Okay. Well, i think it's good to have this particular debate. It's
worth discussing, so please bear with me as i argue it out with you.
> Not *necessarily* a bad goal (although I would point out it's
> *significantly* easier to "have TeX" than, for instance, to "have CVS",
This really surprised me. CVS is installed by default, i believe,
on all modern Linux distributions, and i have yet to install TeX,
which is much bigger and more complex. How is it that you perceive
> > This would address the duplication problem and
> > also keep all of a module's documentation in one place together with
> > the module.
> Now, if you said "package" I'd be happy, but since it's "module", I'll
But the library reference manual is arranged by module, and there
is a chapter of documentation on each individual module. It also
makes sense since the modules are the organizational units that you
import and name in your code.
> Aagh! No, sorry, my problem wouldn't be with paging (although that *is*
> a problem - and why is the end of the file so different than the
> front? - I page from both ends, depending on context!).
I do think the inconvenience is mitigated by putting the docs at the
end -- but i acknowledge that having bigger files is a concern.
I don't see this as a 100% win myself -- it just seems that keeping
the code and docs in the same file has advantages large enough to
outweigh the inconvenience.
> Tutorial, reference and other "grander scope" documentation relates to
> the source code as a whole.
Can you delineate clearly what you consider "grander scope" documentation
as opposed to "point" documenation on a particular module?
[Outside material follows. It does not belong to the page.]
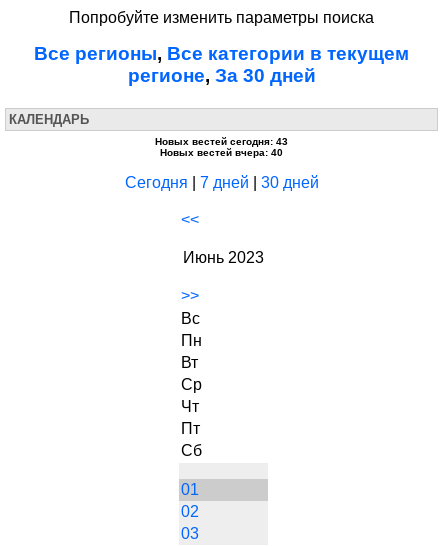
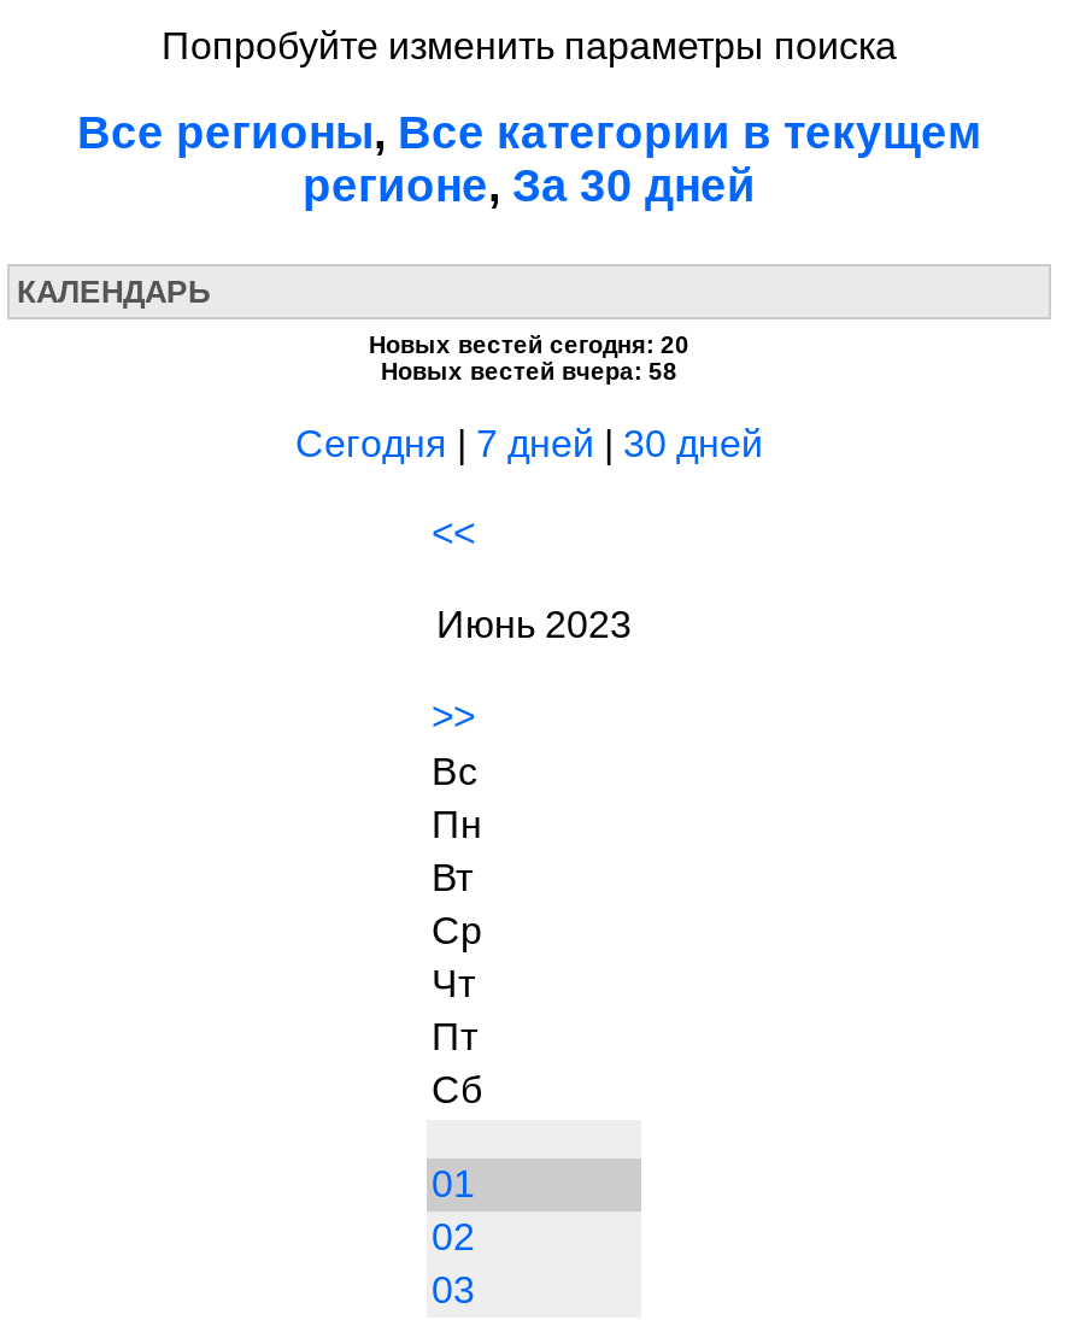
[155,136,288,147] Новых вестей сегодня: 43 -> [369,332,689,358] Новых вестей сегодня: 20
[160,147,283,158] Новых вестей вчера: 40 -> [381,358,677,385] Новых вестей вчера: 58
I'd like to
better understand what you mean by "different" in the sense of different
enough that something should be in a separate file.
> (That's an important point - docstrings must be suitable
> for browsing with an IDE.)
> Also, *because* one might have more than one sort of "grander scope"
> documentation for a module/package, you will have to consider
> *supporting* more than one.
Could you give an example?
> And I for one reckon that we probably don't have a
> Guido-of-the-markup-languages hanging around on our list (it's
> statistically unlikely).
By Guido-of-the-markup-languages did you mean "benevolent dictator" or
"good designer" or "long-term keeper of the faith" or something else?
> 1. People *will not* markup heavily (we cannot make them do it, they
> will not do it), so we need to specify a markup that doesn't have a high
> learning curve, and that doesn't have many *ways* of marking up
> > markup tags that are used there. Here follows my list; i
> > have attempted to categorize the purpose of the tags by hand.
> At which point I think I rest my case - there are *lots* of these.
Although it may seem surprising, i don't immediately conclude that
there are so many tags that we can't possibly design a reasonably
useful markup syntax. Many of the tags are redundant or produce
shades of meaning finer than i consider really necessary.
I'm not claiming it's possible until i really give it a try, but
i do think it's worth a serious attempt.
"Computers are useless. They can only give you answers."